What needs to be done -> Start at the line below containing "FuidaighSouth Uist: 2 -> 4" and stop at the line containing "total: 10391.42 -> 7129.26". Repeat every line of that stretch exactly, and nothing outside it.
Content starts
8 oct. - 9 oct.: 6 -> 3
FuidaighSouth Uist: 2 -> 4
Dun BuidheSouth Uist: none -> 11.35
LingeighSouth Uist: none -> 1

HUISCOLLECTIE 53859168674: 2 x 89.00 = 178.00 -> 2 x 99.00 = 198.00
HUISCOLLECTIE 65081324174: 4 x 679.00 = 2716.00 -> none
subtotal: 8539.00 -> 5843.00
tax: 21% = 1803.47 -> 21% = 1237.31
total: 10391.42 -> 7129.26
Content ends
Content starts
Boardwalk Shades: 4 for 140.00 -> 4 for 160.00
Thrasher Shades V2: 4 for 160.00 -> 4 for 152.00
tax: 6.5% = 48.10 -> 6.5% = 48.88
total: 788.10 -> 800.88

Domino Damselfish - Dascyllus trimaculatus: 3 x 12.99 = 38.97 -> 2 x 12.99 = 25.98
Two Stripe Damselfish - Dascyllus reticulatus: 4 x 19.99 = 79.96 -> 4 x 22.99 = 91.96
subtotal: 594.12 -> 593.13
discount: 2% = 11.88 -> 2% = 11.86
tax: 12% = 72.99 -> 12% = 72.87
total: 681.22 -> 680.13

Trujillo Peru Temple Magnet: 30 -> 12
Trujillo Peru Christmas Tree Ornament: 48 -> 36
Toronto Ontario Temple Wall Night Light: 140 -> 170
Content ends
Your solution ->
FuidaighSouth Uist: 2 -> 4
Dun BuidheSouth Uist: none -> 11.35
LingeighSouth Uist: none -> 1

HUISCOLLECTIE 53859168674: 2 x 89.00 = 178.00 -> 2 x 99.00 = 198.00
HUISCOLLECTIE 65081324174: 4 x 679.00 = 2716.00 -> none
subtotal: 8539.00 -> 5843.00
tax: 21% = 1803.47 -> 21% = 1237.31
total: 10391.42 -> 7129.26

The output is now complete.